Si fa per ridere… ovviamente avrei potuto fare molto meglio, ma non mi ci volevo impegnare. Dall’altra parte un content creator, quando si accorge dei limiti contestuali dell’AI, potrebbe studiare meglio l’ingegneria dei prompt e approfondire con altri modelli invece di fare come me che ho cercato il più veloce e gratis e ci ho tenuto la filigrana. Oppure lo stesso content creator, può sempre prendere, uscire di casa e creare il contenuto col suo cellulare. Senza problemi, perché sa farlo. E si diverte pure.

E infatti ci sono occasioni in cui non ha proprio senso far entrare in campo l’AI

Non è che deve essere per forza usata in tutto perché è una novità potente. Pensa banalmente a contenuti di stampo documentaristico, anche se poi si declinano in reel e altri contenuti corti.

Chi è e cosa fa la persona che riprende, la distanza che decide di adottare e il suo rapporto con le persone che riprende, sono tutti fattori che determinano la qualità e il valore del contenuto per gli spettatori.

Quindi la minaccia è negli occhi di chi guarda per estremi e non si adatta

Al di là della propria idea sull’AI, qualsiasi professionista del digitale è chiamato ad apportare valori aggiunti che solo la sua persona e la sua rete può dare.

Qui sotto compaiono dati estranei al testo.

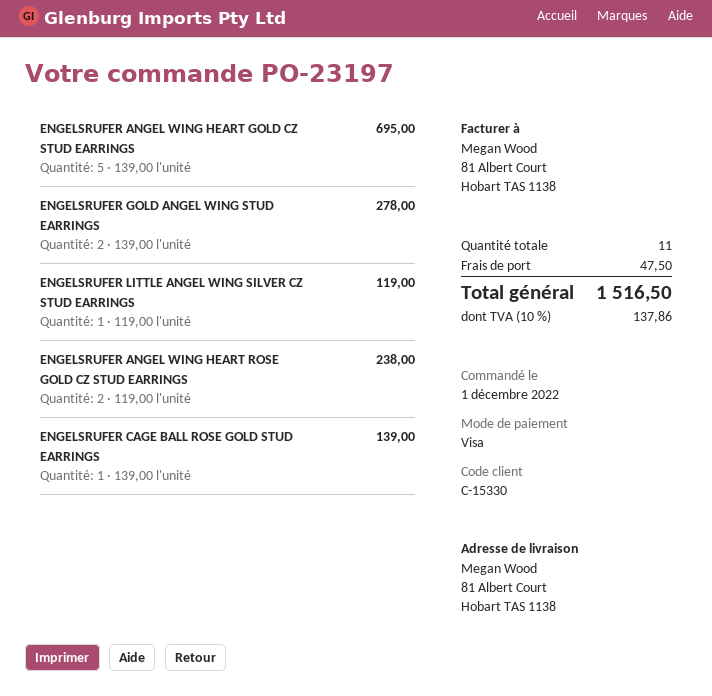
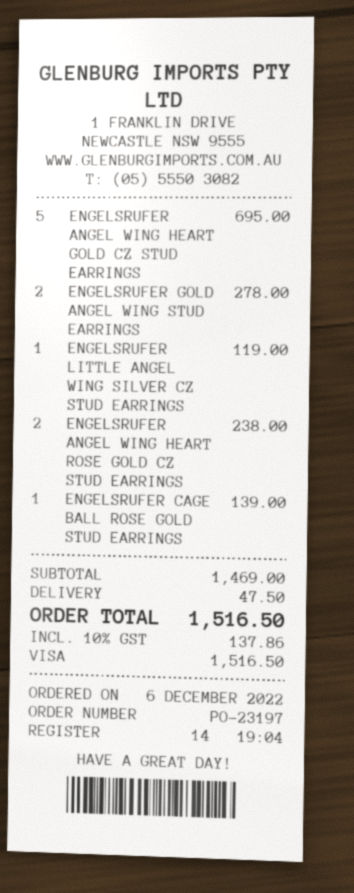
order date: 2022-12-01 -> 2022-12-06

Quindi, caro content creator: non avere paura di perdere il tuo lavoro per colpa dell’AI.

Caro cliente, che dovrebbe investire in un professionista

Invece di farti fare contenuti dall’AI che danno un’idea sbagliata della tua professionalità e diventano meme nelle pagine trash: non smettere di credere nel valore aggiunto che può portare un professionista umano per colpa della percezione sbagliata e limitata che ti è arrivata della sua professione. Guarda oltre.

Guarda alla collaborazione strategica che ci potresti stringere.

Pensa a come potrebbe migliorare la tua comunicazione e farti guadagnare a lungo termine.

Naturalmente il content creator deve essere un professionista competente, multidisciplinare e deve saper relazionarsi col cliente

Deve avere iniziativa e portargli un valore aggiunto, comunicando sempre quanto lo sforzo sia rapportato all’investimento. In altre parole se il content creator non si sente pagato abbastanza, fa di meno, ma lo fa di valore… anche usando l’AI per velocizzare, se di comune accordo.

Se è tutto chiaro, chi si ferma a frignare quando le cose non funzionano e cerca colpe all’esterno, piange lacrime di coccodrillo.

coccodrillo piange perché gli cade il ciuccio content creator

La colpa non è dello strumento. La colpa non esiste proprio.

Ci sono dei fatti da osservare.

La persona o l’azienda che utilizza l’AI al posto del content creator, lo fa perché non ha la percezione che il suo apporto sia più significativo di quello che può realizzare con l’AI e del ruolo di esecutore.

Se il content creator guardasse oltre la sua tariffa fissa e il modo di lavorare che ha oggi, può scoprire un mondo che non si fonda sulla tecnoutopia o distopia dell’AI. Ma su come agiamo sulla percezione della nostra offerta e come la possiamo adattare integrando gli strumenti quando vogliamo e sappiamo che servono.